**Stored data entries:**
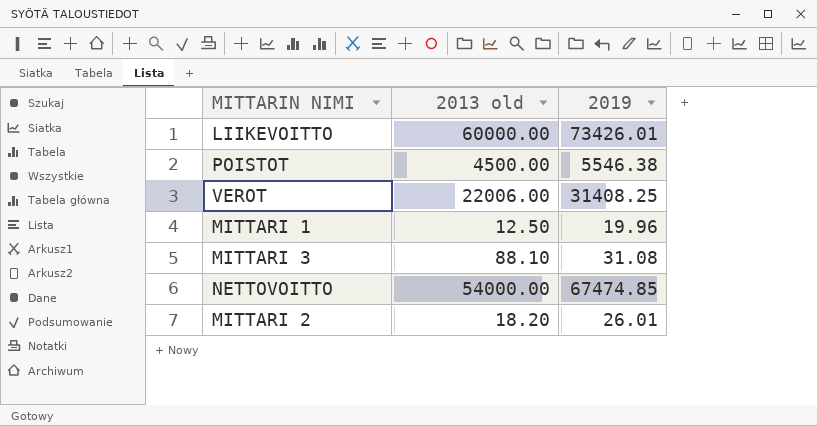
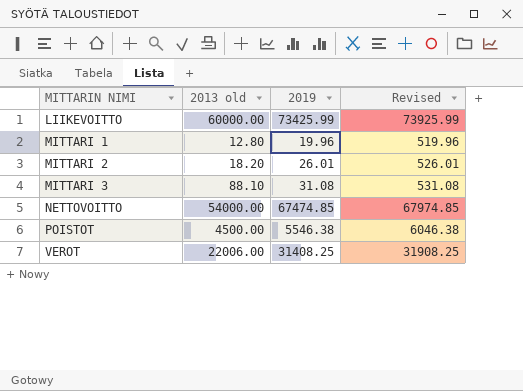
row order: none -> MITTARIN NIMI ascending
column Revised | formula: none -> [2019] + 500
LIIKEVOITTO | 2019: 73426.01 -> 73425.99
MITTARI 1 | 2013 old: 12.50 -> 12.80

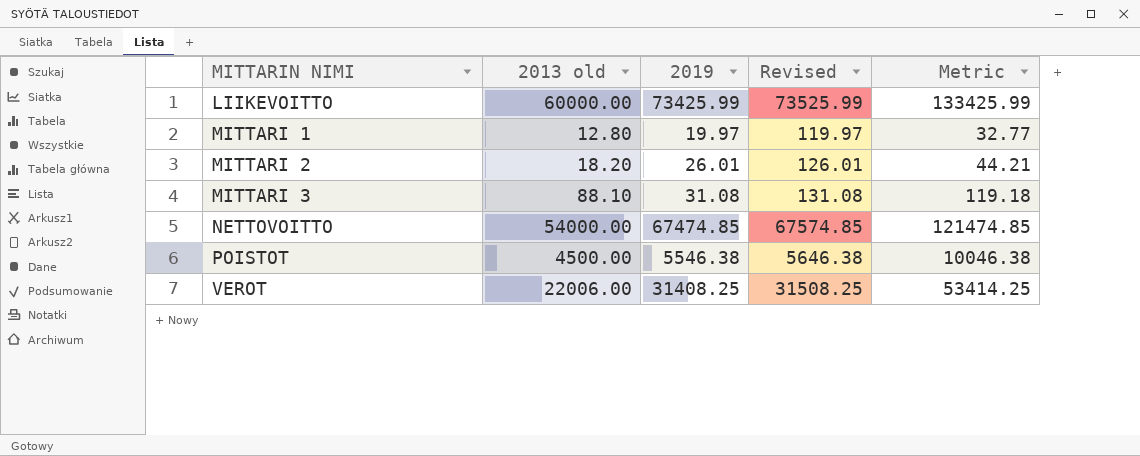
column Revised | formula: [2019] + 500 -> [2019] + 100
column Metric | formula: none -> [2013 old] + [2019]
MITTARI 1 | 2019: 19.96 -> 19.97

**What is needed:** From the records above, pull out every line containing the word "Revised".

**Task solution:**
column Revised | formula: none -> [2019] + 500
column Revised | formula: [2019] + 500 -> [2019] + 100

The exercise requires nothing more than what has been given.